TEROPONGPUBLIK.CO.ID <<<>>> Pemerintah Kota Bengkulu melalui Dinas Sosial (Dinsos) terus memperkuat upaya penegakan Peraturan Daerah (Perda) Nomor 7 Tahun 2017 tentang penanganan anak jalanan, gelandangan, dan pengemis (gepeng). Langkah ini dilakukan dengan menggencarkan sosialisasi kepada masyarakat di berbagai titik strategis.
Kepala Dinas Sosial Kota Bengkulu, Afriyeniita, menegaskan bahwa keberhasilan implementasi perda tersebut sangat bergantung pada keterlibatan aktif masyarakat. Tanpa dukungan publik, aturan yang telah disusun tidak akan berjalan maksimal di lapangan.
Menurutnya, keberadaan anak jalanan dan gepeng tidak hanya menjadi persoalan sosial, tetapi juga berpotensi mengganggu ketertiban umum. Selain itu, kelompok ini juga rentan menjadi korban eksploitasi oleh pihak-pihak yang tidak bertanggung jawab.
“Perlu sinergi semua pihak, karena tanpa partisipasi masyarakat, penerapan perda ini tidak akan efektif. Anak-anak jalanan dan gepeng sangat rentan dieksploitasi, dan ini bisa berdampak pada ketenteraman kota,” jelas Afriyeniita.

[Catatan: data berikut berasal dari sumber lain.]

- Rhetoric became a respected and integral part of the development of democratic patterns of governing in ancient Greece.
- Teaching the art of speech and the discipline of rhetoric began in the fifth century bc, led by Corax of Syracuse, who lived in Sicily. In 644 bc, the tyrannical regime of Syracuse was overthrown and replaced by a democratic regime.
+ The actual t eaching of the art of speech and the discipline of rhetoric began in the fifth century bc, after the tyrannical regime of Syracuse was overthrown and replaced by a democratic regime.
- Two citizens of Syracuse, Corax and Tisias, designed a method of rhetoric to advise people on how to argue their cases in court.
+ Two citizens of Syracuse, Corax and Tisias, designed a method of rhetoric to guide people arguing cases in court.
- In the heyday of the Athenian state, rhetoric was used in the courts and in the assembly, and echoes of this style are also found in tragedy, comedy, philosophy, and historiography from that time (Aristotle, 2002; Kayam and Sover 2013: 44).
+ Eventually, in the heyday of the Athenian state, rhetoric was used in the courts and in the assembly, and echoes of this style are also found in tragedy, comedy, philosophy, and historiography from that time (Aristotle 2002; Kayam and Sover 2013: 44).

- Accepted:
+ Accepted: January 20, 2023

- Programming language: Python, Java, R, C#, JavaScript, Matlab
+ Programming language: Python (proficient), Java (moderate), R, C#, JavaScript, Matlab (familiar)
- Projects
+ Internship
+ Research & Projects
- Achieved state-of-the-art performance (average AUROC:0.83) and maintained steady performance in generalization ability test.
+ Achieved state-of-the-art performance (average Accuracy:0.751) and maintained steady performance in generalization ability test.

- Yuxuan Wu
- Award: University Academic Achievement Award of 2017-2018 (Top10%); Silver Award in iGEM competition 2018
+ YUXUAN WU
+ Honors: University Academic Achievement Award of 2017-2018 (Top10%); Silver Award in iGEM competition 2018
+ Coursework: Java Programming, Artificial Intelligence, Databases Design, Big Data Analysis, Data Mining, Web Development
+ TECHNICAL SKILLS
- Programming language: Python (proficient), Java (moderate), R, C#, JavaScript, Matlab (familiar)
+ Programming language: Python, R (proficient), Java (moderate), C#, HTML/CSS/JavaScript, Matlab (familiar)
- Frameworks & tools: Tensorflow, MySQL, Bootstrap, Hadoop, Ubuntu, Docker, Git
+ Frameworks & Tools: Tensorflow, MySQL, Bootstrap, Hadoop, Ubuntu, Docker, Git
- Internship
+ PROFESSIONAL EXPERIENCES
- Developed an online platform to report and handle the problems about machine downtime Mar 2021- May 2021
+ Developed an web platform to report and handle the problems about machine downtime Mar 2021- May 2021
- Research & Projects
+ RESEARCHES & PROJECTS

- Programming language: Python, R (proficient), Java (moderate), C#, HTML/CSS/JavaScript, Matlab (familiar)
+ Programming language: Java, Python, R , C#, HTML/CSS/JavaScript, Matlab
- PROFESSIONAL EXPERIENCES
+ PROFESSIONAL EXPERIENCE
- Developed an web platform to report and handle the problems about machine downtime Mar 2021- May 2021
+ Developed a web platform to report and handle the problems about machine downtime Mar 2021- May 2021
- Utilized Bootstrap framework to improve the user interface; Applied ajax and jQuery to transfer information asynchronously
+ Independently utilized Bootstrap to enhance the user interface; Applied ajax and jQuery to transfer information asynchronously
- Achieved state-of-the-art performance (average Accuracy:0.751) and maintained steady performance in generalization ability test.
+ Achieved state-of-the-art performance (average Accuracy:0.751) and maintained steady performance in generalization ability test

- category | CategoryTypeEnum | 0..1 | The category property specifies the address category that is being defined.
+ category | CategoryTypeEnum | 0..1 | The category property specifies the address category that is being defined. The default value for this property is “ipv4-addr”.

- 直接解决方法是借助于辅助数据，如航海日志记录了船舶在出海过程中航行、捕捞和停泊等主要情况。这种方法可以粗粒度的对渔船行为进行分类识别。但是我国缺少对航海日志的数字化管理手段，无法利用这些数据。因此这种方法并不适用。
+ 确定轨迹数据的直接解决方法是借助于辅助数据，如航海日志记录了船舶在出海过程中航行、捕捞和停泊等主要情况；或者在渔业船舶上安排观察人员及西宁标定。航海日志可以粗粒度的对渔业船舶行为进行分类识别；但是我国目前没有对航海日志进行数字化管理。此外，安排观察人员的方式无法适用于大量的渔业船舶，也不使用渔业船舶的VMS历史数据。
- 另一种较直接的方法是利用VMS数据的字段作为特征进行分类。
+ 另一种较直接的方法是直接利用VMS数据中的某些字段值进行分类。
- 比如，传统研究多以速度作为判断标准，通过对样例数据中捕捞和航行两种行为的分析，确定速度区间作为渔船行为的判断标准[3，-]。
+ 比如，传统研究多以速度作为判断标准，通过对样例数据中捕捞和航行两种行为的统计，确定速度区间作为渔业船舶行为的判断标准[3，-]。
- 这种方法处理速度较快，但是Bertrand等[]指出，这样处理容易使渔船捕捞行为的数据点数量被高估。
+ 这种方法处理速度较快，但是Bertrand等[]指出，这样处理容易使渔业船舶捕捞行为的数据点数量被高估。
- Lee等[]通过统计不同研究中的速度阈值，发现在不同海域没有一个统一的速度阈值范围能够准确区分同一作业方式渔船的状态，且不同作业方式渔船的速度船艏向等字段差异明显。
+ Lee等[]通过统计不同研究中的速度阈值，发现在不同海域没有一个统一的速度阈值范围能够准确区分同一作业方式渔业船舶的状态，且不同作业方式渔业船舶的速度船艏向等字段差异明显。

Salah satu poin penting yang terus disosialisasikan adalah larangan bagi masyarakat untuk memberikan uang kepada pengemis di jalanan. Imbauan ini bukan tanpa alasan, melainkan sebagai upaya memutus mata rantai aktivitas mengemis yang terus berulang.
Afriyeniita menyebutkan, kebiasaan memberi uang justru memperkuat keberadaan pengemis di ruang publik. Hal ini membuat mereka terus kembali ke jalanan dan beroperasi di lokasi-lokasi ramai seperti persimpangan lampu merah hingga kawasan wisata.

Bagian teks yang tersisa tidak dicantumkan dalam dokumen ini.